Investment Strategy for Gold:
- Cuggino advises against overweighting gold but recommends it as part of a diversified strategy. He acknowledges that in recent years, investors have moved away from gold as a physical hedge, possibly due to the rise of non-physical assets like cryptocurrencies. However, he emphasizes gold’s role as a hedge against inflation and currency devaluation.
- He suggests that investors determine an appropriate allocation for gold in their portfolios, buying during reasonably priced periods and holding for the long term.
Outlook on Fixed Income Investments:
- Addressing the fixed-income market, Cuggino notes the current uncertainty and recent rate decreases. He mentions that many firms are debating when to lengthen bond durations.

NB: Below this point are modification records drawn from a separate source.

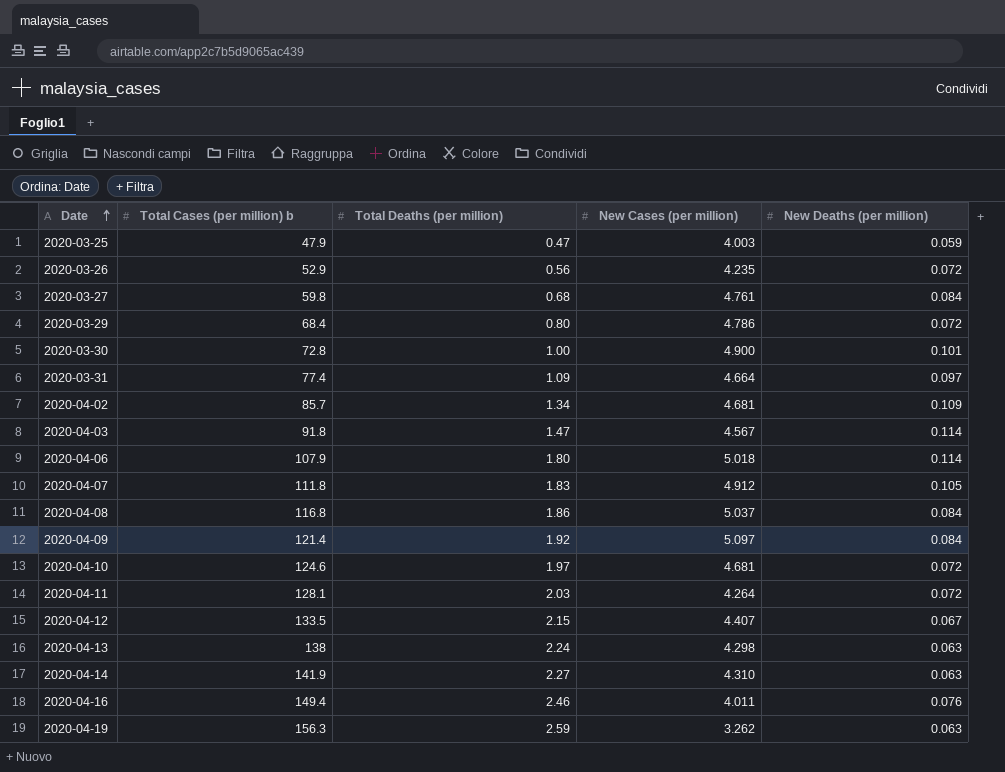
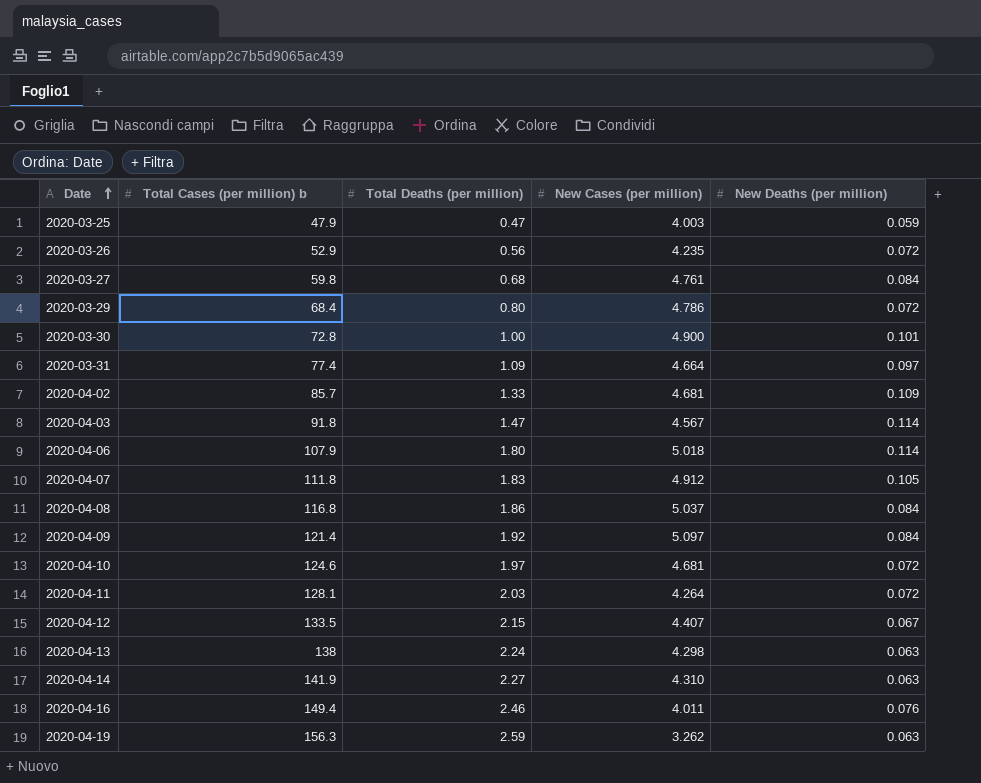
2020-04-02 | Total Deaths (per million): 1.34 -> 1.33

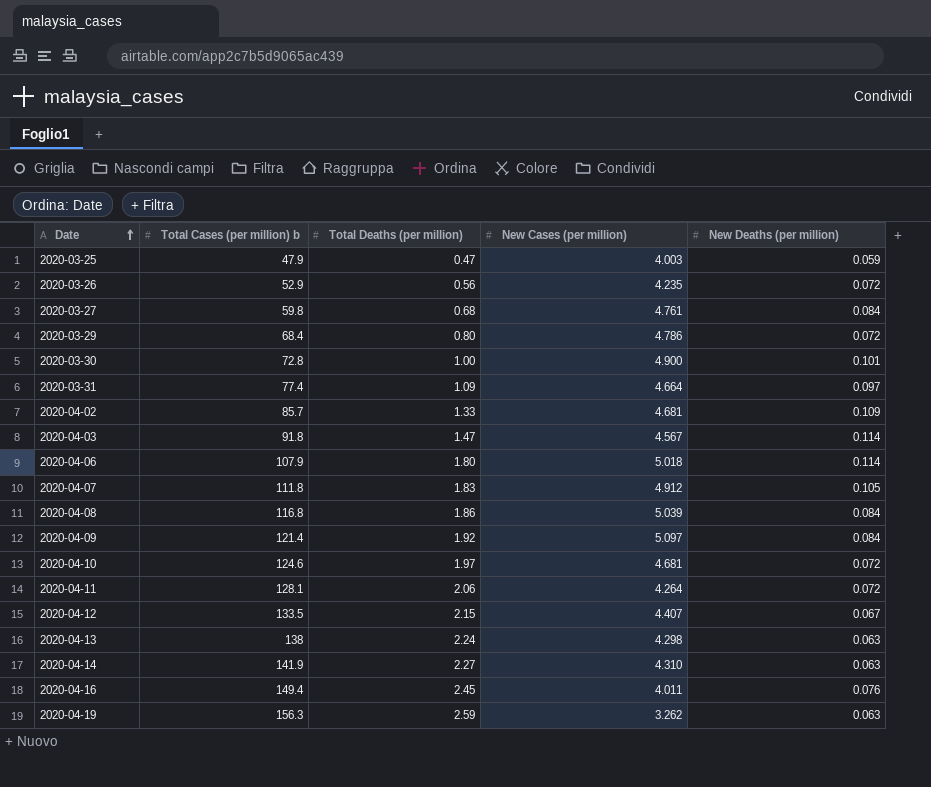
2020-04-08 | New Cases (per million): 5.037 -> 5.039
2020-04-11 | Total Deaths (per million): 2.03 -> 2.06
2020-04-16 | Total Deaths (per million): 2.46 -> 2.45

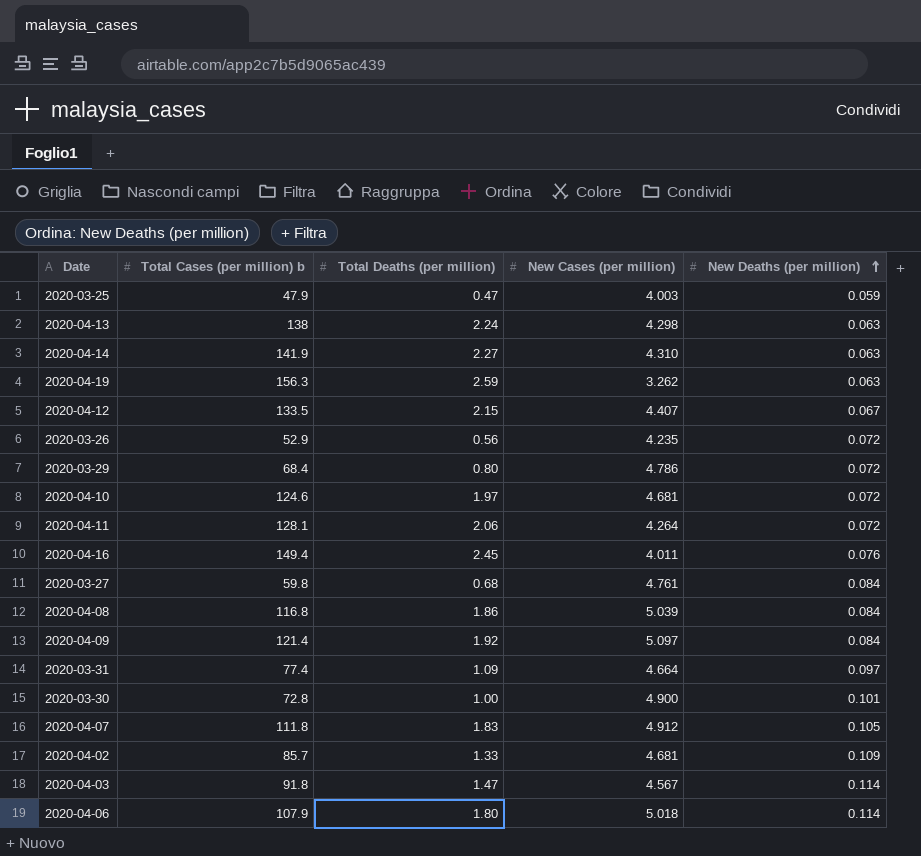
row order: Date ascending -> New Deaths (per million) ascending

- Contrary to conventional wisdom, Cuggino’s firm is maintaining a relatively short duration (around three years) to capitalize on high short-term rates. He anticipates more volatility that may not yet be fully reflected in economic activity or interest rate movements.
- While open to gradually lengthening bond durations, his firm is currently focused on leveraging higher short-term rates due to global economic considerations and the size of the U.S. debt.
At the time of writing, spot gold is trading at around $2038.83 an ounce.